REQUIRED ACTION. In the data below, which lines hold "none"? Copy every one.

Items from a data source
════

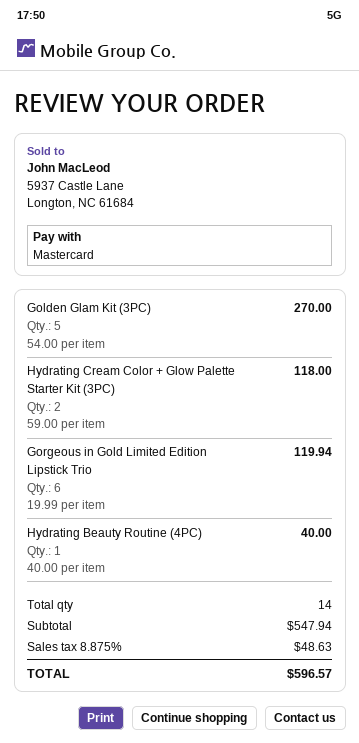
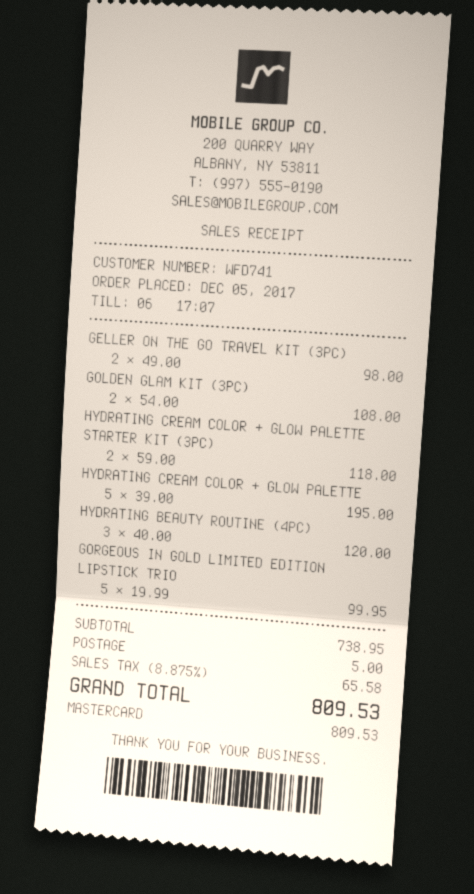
Golden Glam Kit (3PC): 5 x 54.00 = 270.00 -> 2 x 54.00 = 108.00
Gorgeous in Gold Limited Edition Lipstick Trio: 6 x 19.99 = 119.94 -> 5 x 19.99 = 99.95
Hydrating Beauty Routine (4PC): 1 x 40.00 = 40.00 -> 3 x 40.00 = 120.00
GELLER ON THE GO TRAVEL KIT (3PC): none -> 2 x 49.00 = 98.00
HYDRATING CREAM COLOR + GLOW PALETTE: none -> 5 x 39.00 = 195.00
subtotal: 547.94 -> 738.95
shipping: none -> 5.00
tax: 8.875% = 48.63 -> 8.875% = 65.58
total: 596.57 -> 809.53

════

ANSWER TO THIS TASK.
GELLER ON THE GO TRAVEL KIT (3PC): none -> 2 x 49.00 = 98.00
HYDRATING CREAM COLOR + GLOW PALETTE: none -> 5 x 39.00 = 195.00
shipping: none -> 5.00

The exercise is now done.